Goal of the exercise
Extract all lines from the data beneath that include the word "Sektoral".

====== Records for this exercise

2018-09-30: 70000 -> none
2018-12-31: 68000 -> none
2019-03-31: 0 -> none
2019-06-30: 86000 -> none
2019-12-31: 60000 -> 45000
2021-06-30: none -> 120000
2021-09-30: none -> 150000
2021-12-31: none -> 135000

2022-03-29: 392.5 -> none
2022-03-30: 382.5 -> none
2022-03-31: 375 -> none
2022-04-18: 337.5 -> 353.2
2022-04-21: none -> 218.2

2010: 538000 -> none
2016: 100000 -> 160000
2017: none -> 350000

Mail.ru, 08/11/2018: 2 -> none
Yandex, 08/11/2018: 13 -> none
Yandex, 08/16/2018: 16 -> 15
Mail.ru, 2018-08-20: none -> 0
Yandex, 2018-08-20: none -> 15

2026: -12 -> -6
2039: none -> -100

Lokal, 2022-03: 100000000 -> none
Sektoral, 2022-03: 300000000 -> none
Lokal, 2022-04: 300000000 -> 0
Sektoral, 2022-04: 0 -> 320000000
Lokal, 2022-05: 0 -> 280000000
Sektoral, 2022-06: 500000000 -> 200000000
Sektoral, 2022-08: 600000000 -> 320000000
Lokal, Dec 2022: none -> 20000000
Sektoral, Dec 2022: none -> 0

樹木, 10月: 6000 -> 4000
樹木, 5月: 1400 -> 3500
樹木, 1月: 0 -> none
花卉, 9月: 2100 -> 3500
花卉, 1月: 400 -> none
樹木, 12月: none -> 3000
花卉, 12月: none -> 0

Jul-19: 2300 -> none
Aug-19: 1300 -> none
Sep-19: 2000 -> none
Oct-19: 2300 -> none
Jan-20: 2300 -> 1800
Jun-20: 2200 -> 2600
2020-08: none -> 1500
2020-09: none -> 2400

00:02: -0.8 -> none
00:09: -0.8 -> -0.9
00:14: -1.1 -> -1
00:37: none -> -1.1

============

Solution to this problem
Sektoral, 2022-03: 300000000 -> none
Sektoral, 2022-04: 0 -> 320000000
Sektoral, 2022-06: 500000000 -> 200000000
Sektoral, 2022-08: 600000000 -> 320000000
Sektoral, Dec 2022: none -> 0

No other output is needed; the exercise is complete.